Saved entries
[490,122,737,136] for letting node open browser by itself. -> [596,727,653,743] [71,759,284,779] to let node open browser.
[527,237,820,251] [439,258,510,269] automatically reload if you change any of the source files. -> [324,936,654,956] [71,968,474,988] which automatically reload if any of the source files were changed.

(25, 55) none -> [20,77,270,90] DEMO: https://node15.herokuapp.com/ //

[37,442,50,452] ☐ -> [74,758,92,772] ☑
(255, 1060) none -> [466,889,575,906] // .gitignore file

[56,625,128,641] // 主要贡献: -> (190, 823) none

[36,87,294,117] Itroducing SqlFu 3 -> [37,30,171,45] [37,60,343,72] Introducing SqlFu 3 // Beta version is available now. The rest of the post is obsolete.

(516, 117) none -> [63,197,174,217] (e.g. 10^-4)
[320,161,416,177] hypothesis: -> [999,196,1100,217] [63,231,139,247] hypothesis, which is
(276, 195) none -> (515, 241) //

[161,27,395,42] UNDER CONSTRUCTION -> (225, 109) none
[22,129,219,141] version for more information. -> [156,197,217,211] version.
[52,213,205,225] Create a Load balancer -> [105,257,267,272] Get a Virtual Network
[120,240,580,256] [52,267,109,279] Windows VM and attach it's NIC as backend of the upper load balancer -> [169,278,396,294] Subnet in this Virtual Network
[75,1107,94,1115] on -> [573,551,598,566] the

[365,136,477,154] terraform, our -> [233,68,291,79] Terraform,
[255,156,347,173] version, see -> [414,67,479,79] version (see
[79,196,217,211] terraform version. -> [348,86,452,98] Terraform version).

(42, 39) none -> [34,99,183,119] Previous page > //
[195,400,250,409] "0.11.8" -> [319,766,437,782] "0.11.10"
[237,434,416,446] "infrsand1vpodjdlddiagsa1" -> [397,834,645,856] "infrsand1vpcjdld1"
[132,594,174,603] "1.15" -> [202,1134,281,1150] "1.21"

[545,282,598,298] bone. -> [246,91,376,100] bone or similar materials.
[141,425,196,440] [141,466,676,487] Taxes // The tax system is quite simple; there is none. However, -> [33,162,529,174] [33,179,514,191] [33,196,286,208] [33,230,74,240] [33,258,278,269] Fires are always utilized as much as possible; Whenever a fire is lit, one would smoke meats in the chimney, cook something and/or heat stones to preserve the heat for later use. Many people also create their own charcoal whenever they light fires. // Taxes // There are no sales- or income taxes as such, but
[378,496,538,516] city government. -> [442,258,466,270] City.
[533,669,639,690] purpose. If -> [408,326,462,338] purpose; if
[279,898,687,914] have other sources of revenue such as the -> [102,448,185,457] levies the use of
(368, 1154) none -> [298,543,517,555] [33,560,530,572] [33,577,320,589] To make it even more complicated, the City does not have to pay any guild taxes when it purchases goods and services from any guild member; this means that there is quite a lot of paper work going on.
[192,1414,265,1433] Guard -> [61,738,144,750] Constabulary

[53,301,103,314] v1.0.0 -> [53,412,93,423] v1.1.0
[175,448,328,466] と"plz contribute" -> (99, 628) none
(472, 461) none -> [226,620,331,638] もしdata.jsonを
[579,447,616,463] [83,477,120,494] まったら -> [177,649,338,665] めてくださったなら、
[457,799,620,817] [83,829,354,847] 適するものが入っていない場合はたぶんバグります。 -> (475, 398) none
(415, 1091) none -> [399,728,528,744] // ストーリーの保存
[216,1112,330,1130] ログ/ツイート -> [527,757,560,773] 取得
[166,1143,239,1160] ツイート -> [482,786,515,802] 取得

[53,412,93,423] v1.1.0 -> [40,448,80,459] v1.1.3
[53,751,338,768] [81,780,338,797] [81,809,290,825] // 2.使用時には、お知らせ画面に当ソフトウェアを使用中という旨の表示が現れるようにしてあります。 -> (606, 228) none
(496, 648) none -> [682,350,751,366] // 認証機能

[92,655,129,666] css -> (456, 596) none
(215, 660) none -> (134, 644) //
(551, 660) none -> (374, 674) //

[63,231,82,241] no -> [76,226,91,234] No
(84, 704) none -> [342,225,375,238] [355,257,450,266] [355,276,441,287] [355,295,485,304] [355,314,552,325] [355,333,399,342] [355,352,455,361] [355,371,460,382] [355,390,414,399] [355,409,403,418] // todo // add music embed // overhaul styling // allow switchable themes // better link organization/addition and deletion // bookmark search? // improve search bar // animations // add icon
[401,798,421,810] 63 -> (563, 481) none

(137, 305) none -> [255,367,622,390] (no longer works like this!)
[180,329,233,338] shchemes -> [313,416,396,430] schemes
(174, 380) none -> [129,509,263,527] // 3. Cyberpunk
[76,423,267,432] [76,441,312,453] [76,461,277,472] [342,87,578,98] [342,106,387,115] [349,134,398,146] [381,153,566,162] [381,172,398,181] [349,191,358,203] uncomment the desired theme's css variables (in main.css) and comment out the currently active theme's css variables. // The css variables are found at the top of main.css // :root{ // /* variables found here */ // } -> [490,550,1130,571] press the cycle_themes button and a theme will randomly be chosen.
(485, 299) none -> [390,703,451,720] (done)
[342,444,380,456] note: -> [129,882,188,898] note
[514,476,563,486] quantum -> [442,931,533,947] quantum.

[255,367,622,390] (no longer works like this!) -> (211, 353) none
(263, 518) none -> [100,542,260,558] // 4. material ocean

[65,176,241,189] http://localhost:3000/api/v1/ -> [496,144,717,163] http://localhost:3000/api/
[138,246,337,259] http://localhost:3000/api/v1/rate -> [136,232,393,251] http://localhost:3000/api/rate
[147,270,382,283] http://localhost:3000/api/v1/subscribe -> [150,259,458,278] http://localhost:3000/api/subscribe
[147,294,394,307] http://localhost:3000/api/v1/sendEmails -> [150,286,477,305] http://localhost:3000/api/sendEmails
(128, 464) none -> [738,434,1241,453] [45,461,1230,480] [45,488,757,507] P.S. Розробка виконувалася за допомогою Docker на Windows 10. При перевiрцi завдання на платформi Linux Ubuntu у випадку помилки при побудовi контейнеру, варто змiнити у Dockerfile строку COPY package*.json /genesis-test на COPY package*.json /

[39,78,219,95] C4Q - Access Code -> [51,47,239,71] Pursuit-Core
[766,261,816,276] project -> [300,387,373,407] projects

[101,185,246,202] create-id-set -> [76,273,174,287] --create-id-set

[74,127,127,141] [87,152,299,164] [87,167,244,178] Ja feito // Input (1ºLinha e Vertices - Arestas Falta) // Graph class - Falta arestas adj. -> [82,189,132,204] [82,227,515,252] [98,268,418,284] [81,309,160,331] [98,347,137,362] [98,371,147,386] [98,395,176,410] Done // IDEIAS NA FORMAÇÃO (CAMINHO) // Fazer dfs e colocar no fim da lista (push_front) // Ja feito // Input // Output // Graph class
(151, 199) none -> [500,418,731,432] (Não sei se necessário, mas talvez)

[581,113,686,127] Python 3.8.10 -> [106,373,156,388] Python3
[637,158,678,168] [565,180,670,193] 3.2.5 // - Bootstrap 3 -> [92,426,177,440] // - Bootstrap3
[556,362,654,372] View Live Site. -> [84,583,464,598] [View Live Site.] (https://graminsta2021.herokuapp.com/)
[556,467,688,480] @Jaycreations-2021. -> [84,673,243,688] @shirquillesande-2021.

■ **WORK INSTRUCTIONS**: Extract from the records above the lines from the one containing "(137, 305) none" to the one containing "[101,185,246,202] create-id-set ->", both lines included, exactly as they appear and with nothing else.

■ **WRITTEN ANSWER**:
(137, 305) none -> [255,367,622,390] (no longer works like this!)
[180,329,233,338] shchemes -> [313,416,396,430] schemes
(174, 380) none -> [129,509,263,527] // 3. Cyberpunk
[76,423,267,432] [76,441,312,453] [76,461,277,472] [342,87,578,98] [342,106,387,115] [349,134,398,146] [381,153,566,162] [381,172,398,181] [349,191,358,203] uncomment the desired theme's css variables (in main.css) and comment out the currently active theme's css variables. // The css variables are found at the top of main.css // :root{ // /* variables found here */ // } -> [490,550,1130,571] press the cycle_themes button and a theme will randomly be chosen.
(485, 299) none -> [390,703,451,720] (done)
[342,444,380,456] note: -> [129,882,188,898] note
[514,476,563,486] quantum -> [442,931,533,947] quantum.

[255,367,622,390] (no longer works like this!) -> (211, 353) none
(263, 518) none -> [100,542,260,558] // 4. material ocean

[65,176,241,189] http://localhost:3000/api/v1/ -> [496,144,717,163] http://localhost:3000/api/
[138,246,337,259] http://localhost:3000/api/v1/rate -> [136,232,393,251] http://localhost:3000/api/rate
[147,270,382,283] http://localhost:3000/api/v1/subscribe -> [150,259,458,278] http://localhost:3000/api/subscribe
[147,294,394,307] http://localhost:3000/api/v1/sendEmails -> [150,286,477,305] http://localhost:3000/api/sendEmails
(128, 464) none -> [738,434,1241,453] [45,461,1230,480] [45,488,757,507] P.S. Розробка виконувалася за допомогою Docker на Windows 10. При перевiрцi завдання на платформi Linux Ubuntu у випадку помилки при побудовi контейнеру, варто змiнити у Dockerfile строку COPY package*.json /genesis-test на COPY package*.json /

[39,78,219,95] C4Q - Access Code -> [51,47,239,71] Pursuit-Core
[766,261,816,276] project -> [300,387,373,407] projects

[101,185,246,202] create-id-set -> [76,273,174,287] --create-id-set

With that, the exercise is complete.